START MATERIAL SUPPLIED

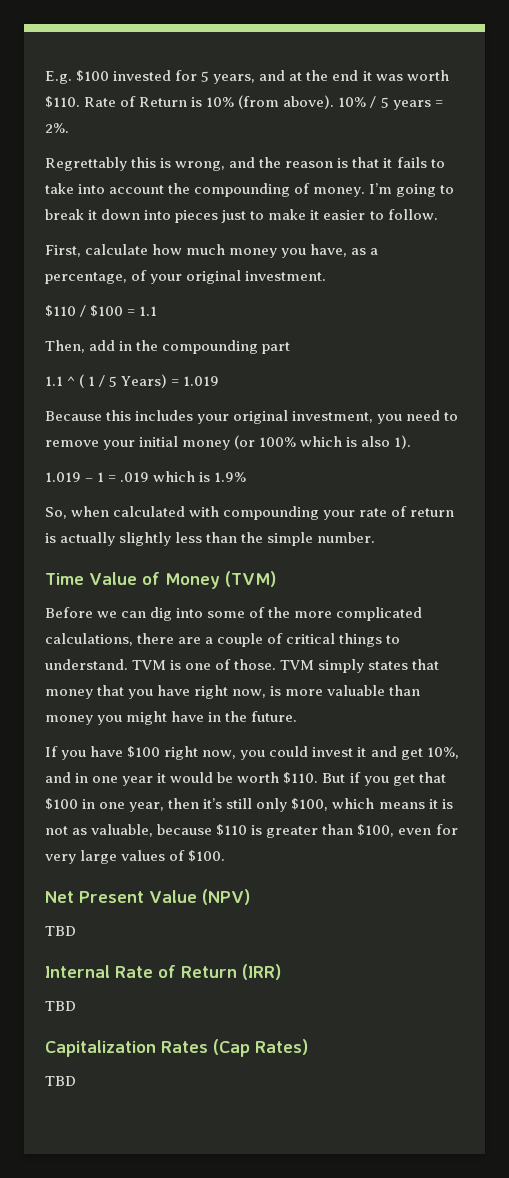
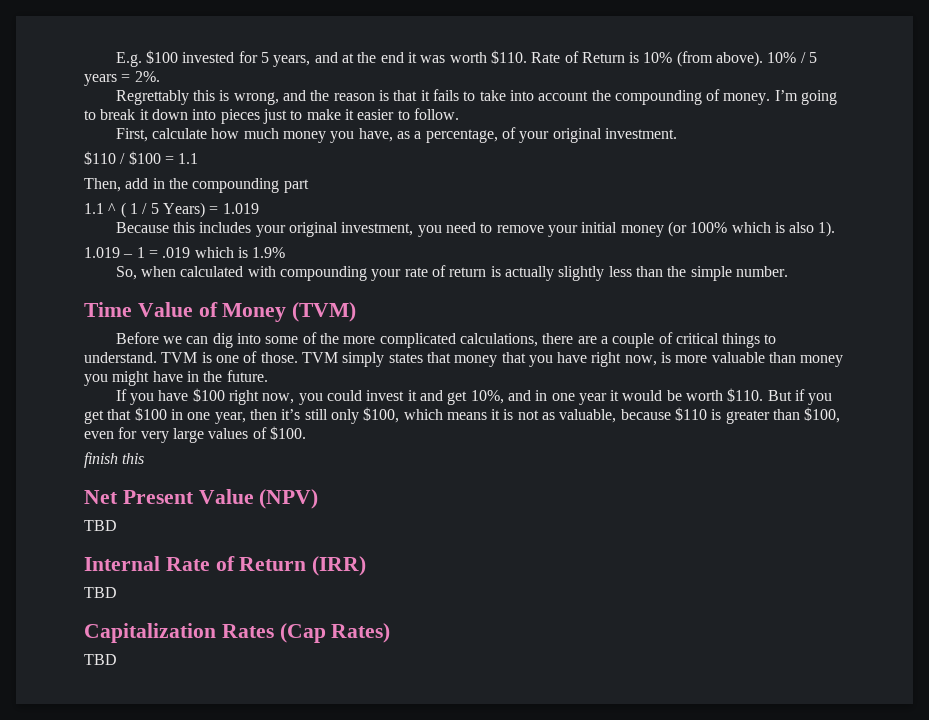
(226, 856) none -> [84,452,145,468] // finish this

END MATERIAL SUPPLIED
START MATERIAL SUPPLIED

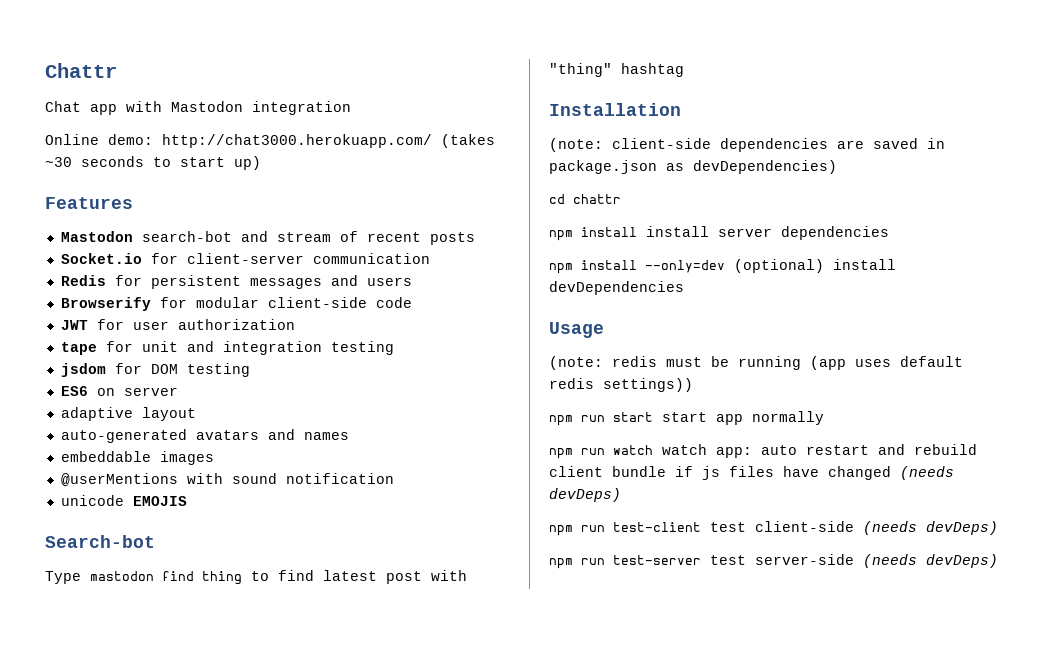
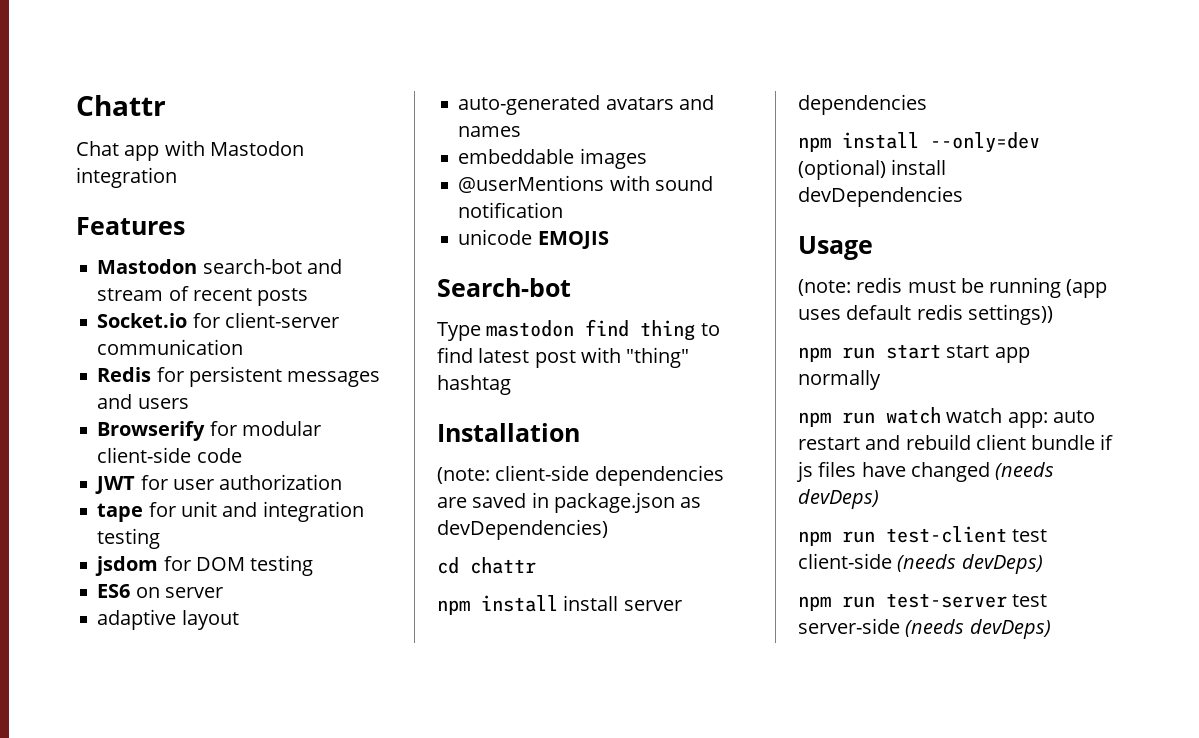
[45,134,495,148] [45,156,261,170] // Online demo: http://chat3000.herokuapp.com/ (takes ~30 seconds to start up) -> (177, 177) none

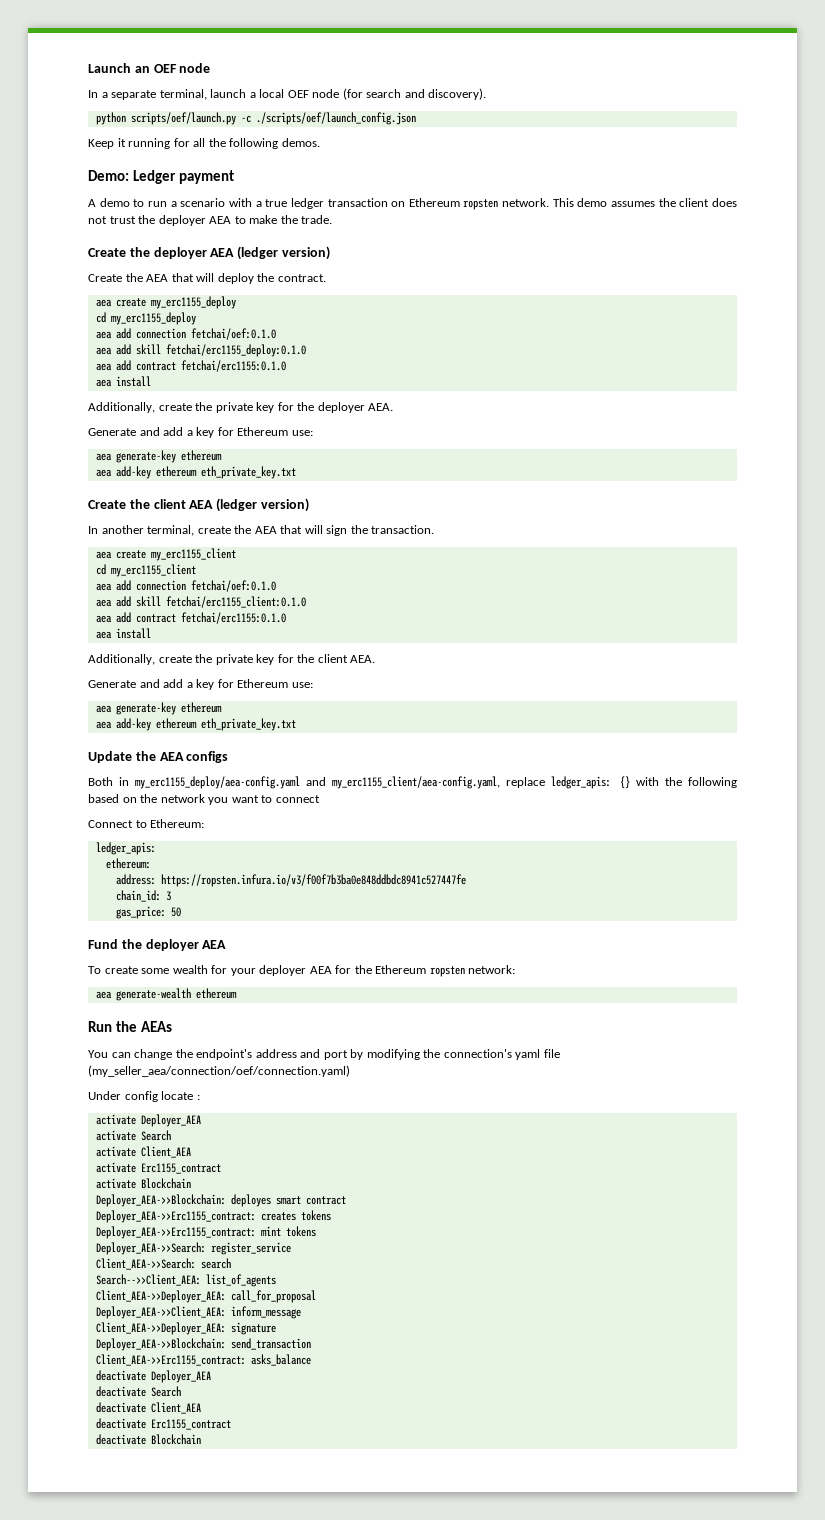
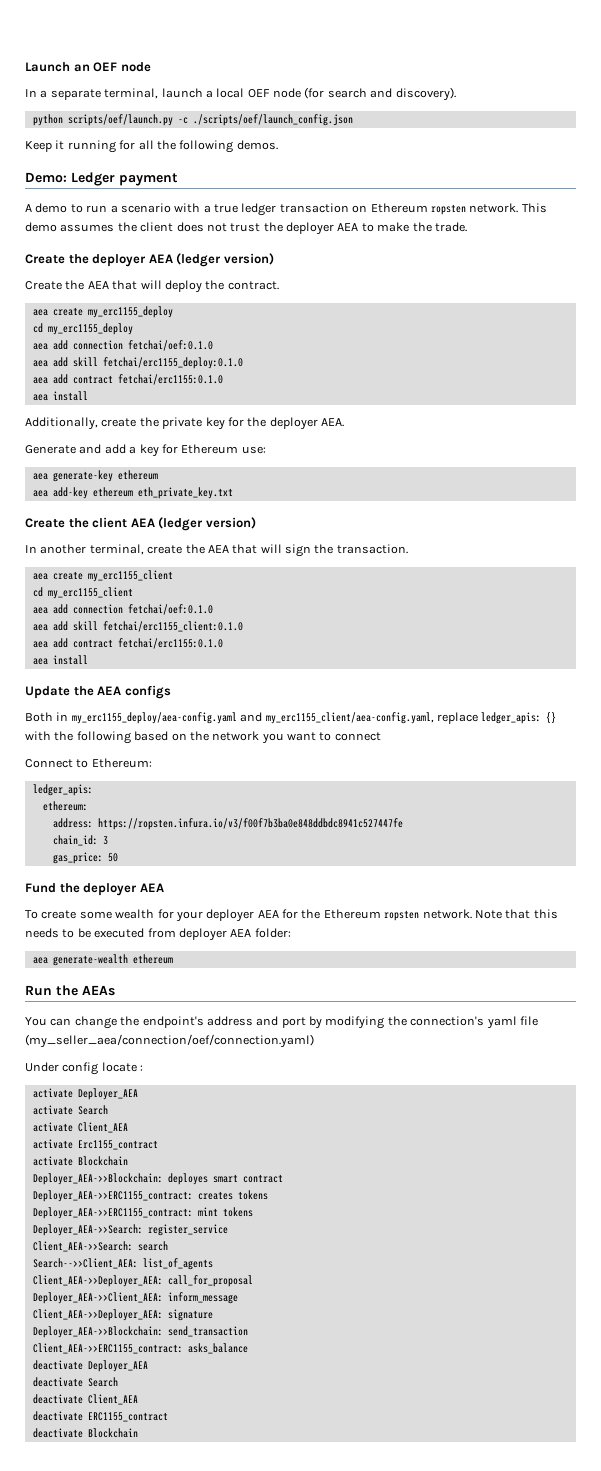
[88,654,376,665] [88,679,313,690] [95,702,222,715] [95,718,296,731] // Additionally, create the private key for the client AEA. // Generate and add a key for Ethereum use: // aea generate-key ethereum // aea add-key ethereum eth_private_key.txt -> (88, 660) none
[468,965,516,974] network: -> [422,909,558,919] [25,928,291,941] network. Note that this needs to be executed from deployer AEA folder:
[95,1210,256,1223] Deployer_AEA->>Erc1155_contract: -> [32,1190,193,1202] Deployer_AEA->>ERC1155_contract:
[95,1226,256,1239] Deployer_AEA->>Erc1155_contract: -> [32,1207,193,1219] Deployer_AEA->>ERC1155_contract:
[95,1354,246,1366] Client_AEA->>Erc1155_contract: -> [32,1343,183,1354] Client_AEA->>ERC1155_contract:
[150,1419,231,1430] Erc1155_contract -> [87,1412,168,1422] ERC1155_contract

END MATERIAL SUPPLIED
START MATERIAL SUPPLIED

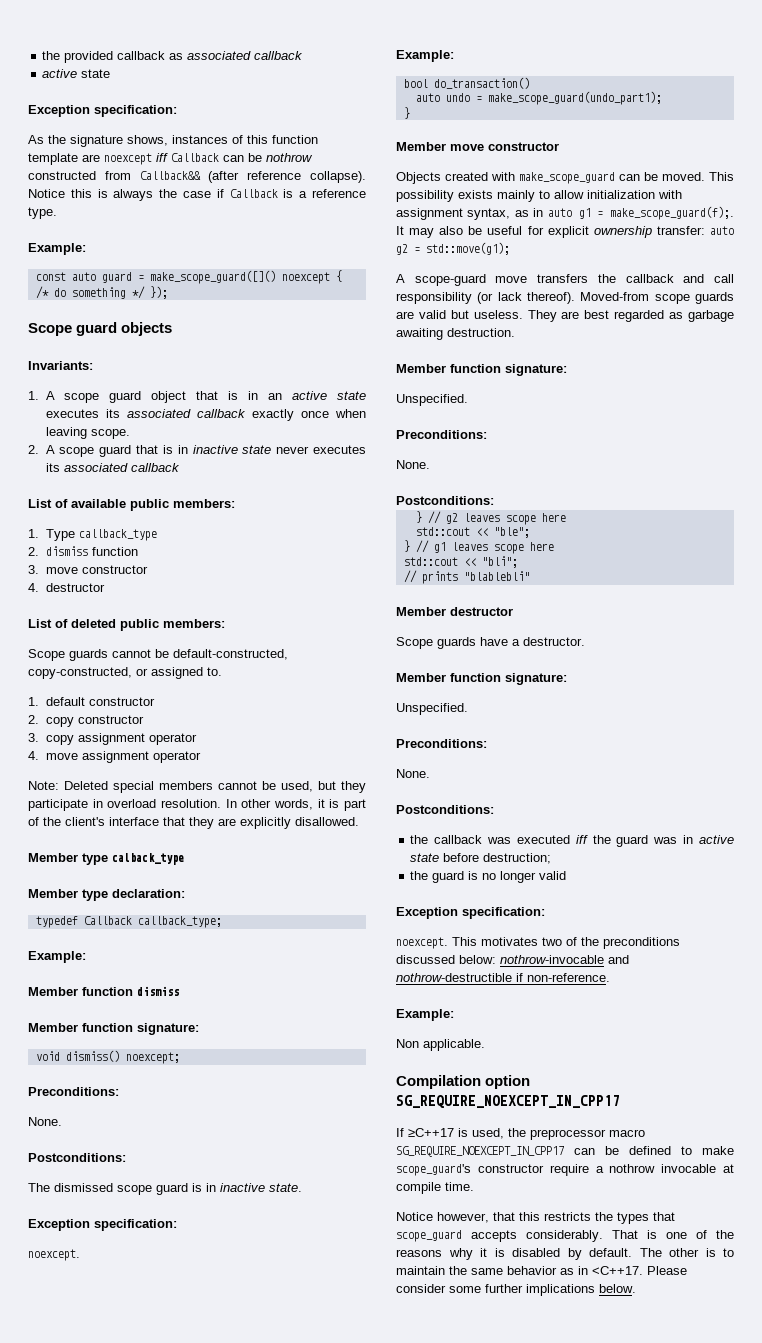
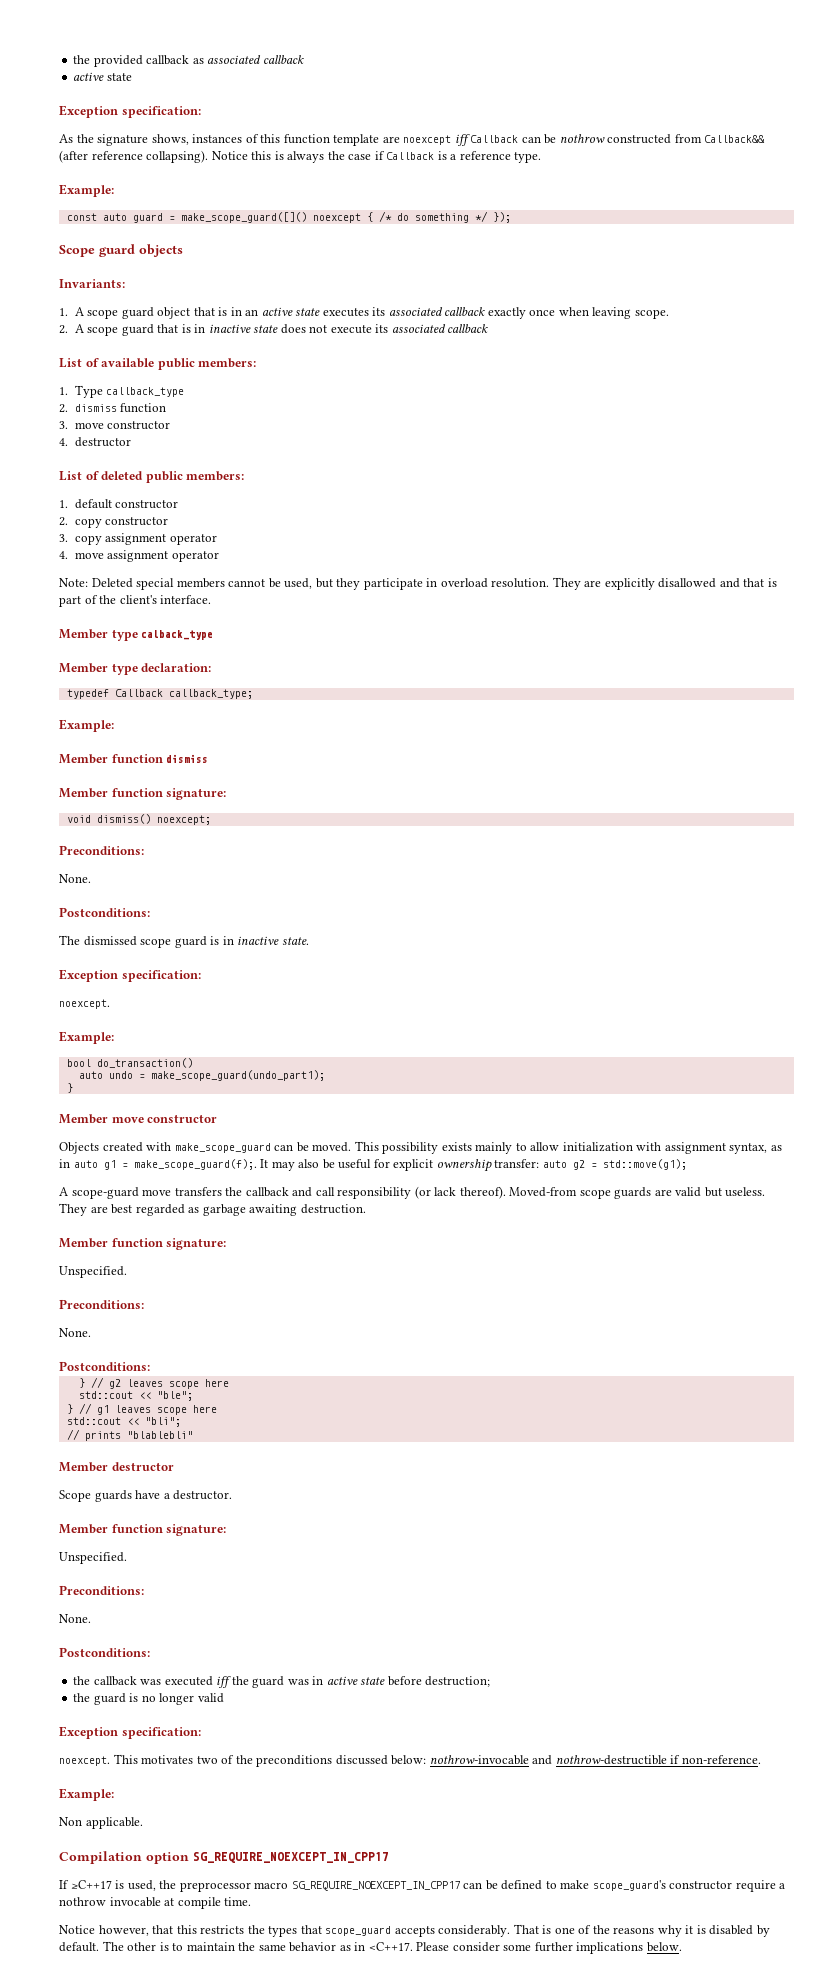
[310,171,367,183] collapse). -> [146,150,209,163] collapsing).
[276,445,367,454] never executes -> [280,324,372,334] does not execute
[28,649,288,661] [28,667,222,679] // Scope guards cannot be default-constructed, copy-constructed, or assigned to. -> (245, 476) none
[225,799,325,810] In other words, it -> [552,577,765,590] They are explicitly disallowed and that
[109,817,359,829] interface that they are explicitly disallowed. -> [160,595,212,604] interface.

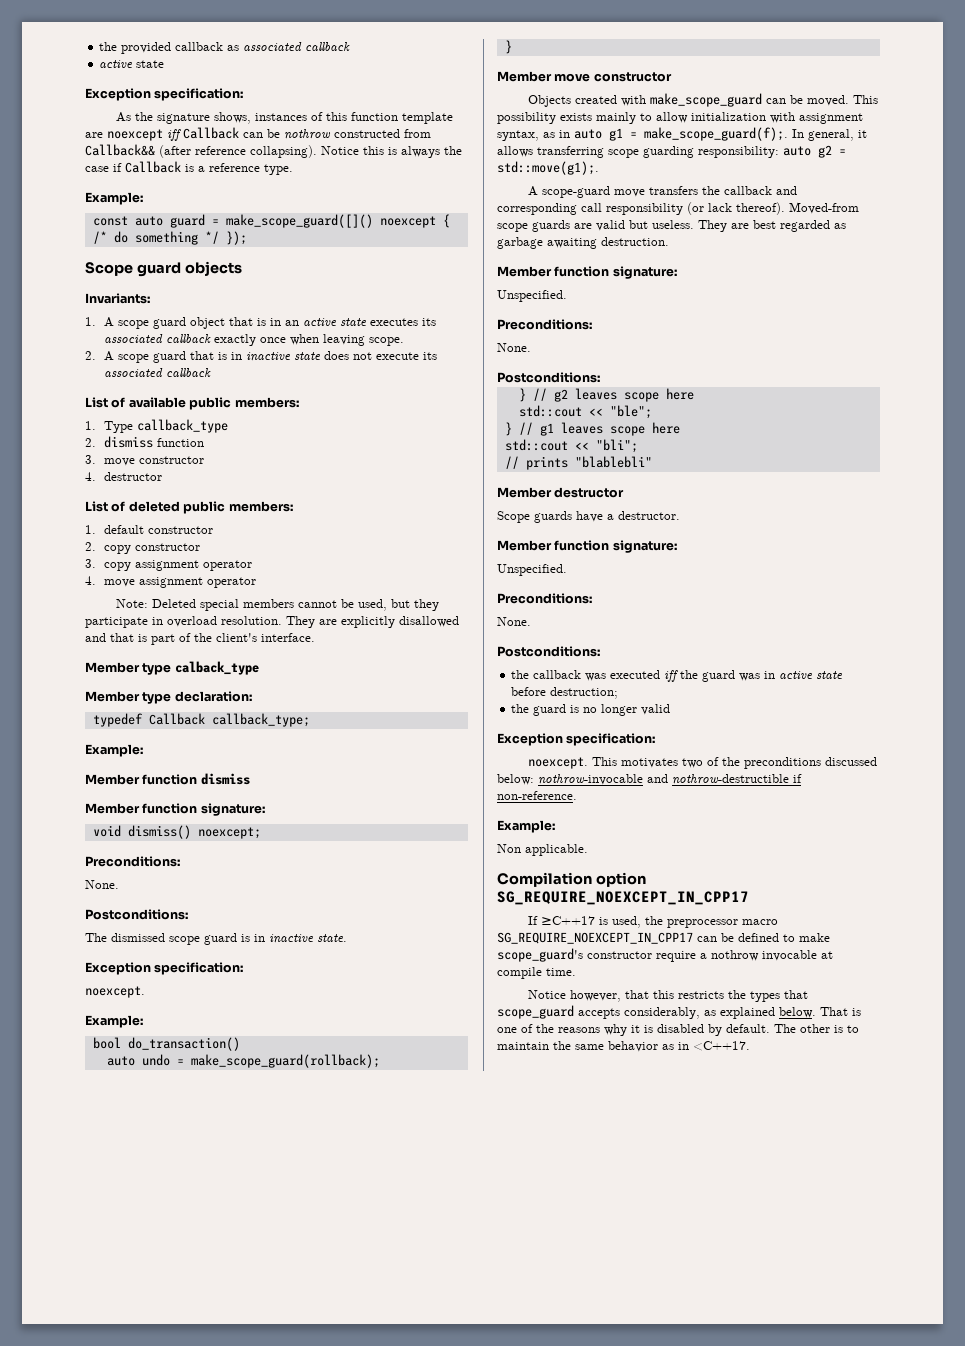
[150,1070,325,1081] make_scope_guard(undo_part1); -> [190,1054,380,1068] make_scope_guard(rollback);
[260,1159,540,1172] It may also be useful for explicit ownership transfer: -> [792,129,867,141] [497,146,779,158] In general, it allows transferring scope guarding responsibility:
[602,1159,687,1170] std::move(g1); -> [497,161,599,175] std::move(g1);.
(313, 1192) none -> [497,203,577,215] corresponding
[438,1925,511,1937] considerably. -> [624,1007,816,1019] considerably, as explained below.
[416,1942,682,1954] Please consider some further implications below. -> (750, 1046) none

END MATERIAL SUPPLIED

### TASK TO COMPLETE
Only the lines with the string "that" are wanted; pick them out of the records above and copy them.

### RESPONSE AREA
[468,965,516,974] network: -> [422,909,558,919] [25,928,291,941] network. Note that this needs to be executed from deployer AEA folder:
[225,799,325,810] In other words, it -> [552,577,765,590] They are explicitly disallowed and that
[109,817,359,829] interface that they are explicitly disallowed. -> [160,595,212,604] interface.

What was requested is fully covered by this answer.